KR20110101688A - Analysis method of led beam degradation characteristics and apparatus for the same - Google Patents

Abstract

A method and apparatus for analyzing an LED beam emission pattern before and after high dose gamma ray irradiation using a color CCD image are disclosed. In the beam degradation characteristic analysis method of the LED according to the present invention, the method comprises: irradiating a high-dose gamma ray to the LED, obtaining a beam pattern of the LED to which the obtained high-dose gamma ray is irradiated, and analyzing the obtained beam pattern of the LED It includes a step. According to such a configuration, it is possible to know the effect of irradiation of high-dose gamma rays for each type of LED, and ultimately, the extent to which the visible light wireless communication system can be applied to the sensor / communication network inside the reactor bundle.

Description

ANALYSIS METHOD OF LED BEAM DEGRADATION CHARACTERISTICS AND APPARATUS FOR THE SAME

The present invention relates to a method and an apparatus for analyzing beam degradation characteristics of LEDs, and more particularly, to analyze LED beam emission patterns before and after high-dose gamma-ray irradiation using color CCD images and projection profiling analysis. A method and apparatus therefor.

The sensor / communication system inside the in-containment building is wired. A review is underway to establish this as a wireless sensor / communication network system.In the preventive maintenance period with the reactor stopped, the sensor data is used to evaluate the health of the main equipment inside the reactor building during the preventive maintenance period with the reactor stopped. Cases of testing a wireless data transmission system for transmitting and receiving wirelessly have been reported.

However, there have been no reports of the application of wireless sensors / communication systems inside the reactor building during commercial operation to generate power by operating nuclear reactors, which is related to the safety of nuclear power plants by EMI and RFI caused by electromagnetic waves emitted from radio terminals. This can lead to malfunction of key equipment, systems and equipment.

For this reason, in order for a wireless communication system to be adopted in major equipment, systems, and facilities of a nuclear power plant safety system, it is necessary to prevent malfunctions as much as possible. In order not to cause malfunctions, the electric field strength of the wireless terminal must be weak and the straightness must be excellent.

On the other hand, since visible light is an optical wave, there is no interference between electromagnetic waves and high frequencies, and the wavelength is shorter than that of electromagnetic waves, so the light-of-sight (LOS) is excellent. Therefore, it is possible to build a communication line that does not directly affect the safety system equipment inside the reactor building using the visible light wireless communication system. However, in order to apply the visible light communication system to the sensors / telecommunication networks inside the reactor building, the visible light communication system must be verified for viability in a high dose gamma ray exposure environment having a design basis accident (DBA) requirement.
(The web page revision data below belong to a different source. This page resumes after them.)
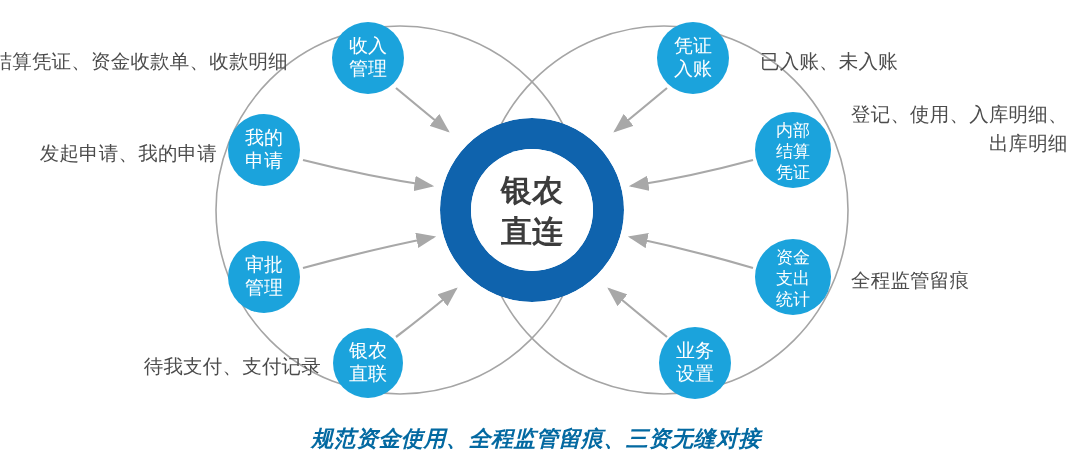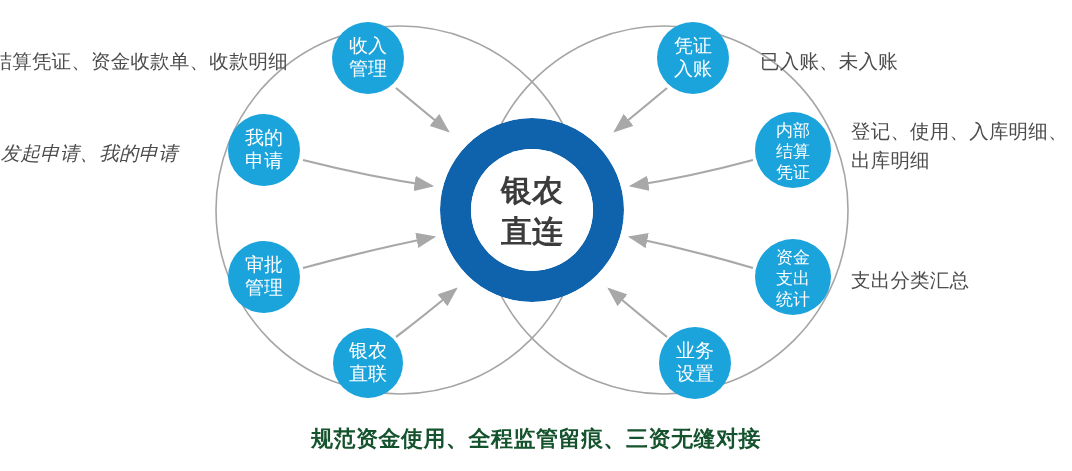--- a/index.html
+++ b/index.html
@@ -47,32 +47,33 @@
     font-size: 19.5px;
     color: #4c4c4c;
     line-height: 1.48;
     letter-spacing: 0.2px;
     white-space: nowrap;
   }
   .desc-left {
     text-align: right;
   }
   .desc-right {
-    text-align: left;
+    text-align: right;
   }
   #tagline {
     position: absolute;
     left: 0;
     right: 0;
     top: 424px;
     text-align: center;
     font-size: 22px;
     font-weight: bold;
-    color: #14532d;
+    color: #0369a1;
     letter-spacing: 0.5px;
+    font-style: italic;
   }
 </style>
 </head>
 <body>
 
 <div id="stage">
 
   <svg id="diagram-svg" viewBox="0 0 1072 471">
     <defs>
       <marker id="arrowhead" markerWidth="9" markerHeight="7" refX="8" refY="3.5" orient="auto" markerUnits="strokeWidth">
@@ -151,22 +152,23 @@
       </g>
       <g>
         <circle cx="695" cy="363" r="36" fill="#1ba3dc"></circle>
         <text class="node-text" x="695" y="357">业务</text>
         <text class="node-text" x="695" y="380">设置</text>
       </g>
     </g>
   </svg>
 
   <div class="desc-text desc-left" style="right:784px; top:47px;">结算凭证、资金收款单、收款明细</div>
-  <div class="desc-text desc-left" style="right:894px; top:139px;font-style:italic;">发起申请、我的申请</div>
+  <div class="desc-text desc-left" style="right:855px; top:139px;">发起申请、我的申请</div>
+  <div class="desc-text desc-left" style="right:751px; top:352px;">待我支付、支付记录</div>
 
   <div class="desc-text desc-right" style="left:760px; top:47px;">已入账、未入账</div>
-  <div class="desc-text desc-right" style="left:851px; top:117px; white-space:pre-line;">登记、使用、入库明细、
+  <div class="desc-text desc-right" style="left:851px; top:100px; white-space:pre-line;">登记、使用、入库明细、
 出库明细</div>
-  <div class="desc-text desc-right" style="left:851px; top:266px;">支出分类汇总</div>
+  <div class="desc-text desc-right" style="left:851px; top:266px;">全程监管留痕</div>
 
   <div id="tagline">规范资金使用、全程监管留痕、三资无缝对接</div>
 
 </div>
 
 </body></html>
The present invention has been made in view of the above problems, and after irradiating high-dose gamma rays to the LED which is a key element of visible light wireless communication, the beam deterioration characteristics of the LED can be seen how it affects the beam characteristics of the LED An object of the present invention is to provide an analysis method and a device thereof.

Another object of the present invention is to provide a beam degradation characteristic analysis method and apparatus for analyzing LED light emission patterns before and after irradiation with high dose gamma rays using a CCD camera and a simple image processing algorithm.

Beam deterioration characteristic analysis method of the LED according to an embodiment of the present invention for achieving the above object comprises the steps of irradiating a high dose gamma ray to the LED, obtaining a beam pattern of the LED irradiated with the high dose gamma ray, And analyzing the beam pattern of the obtained LED.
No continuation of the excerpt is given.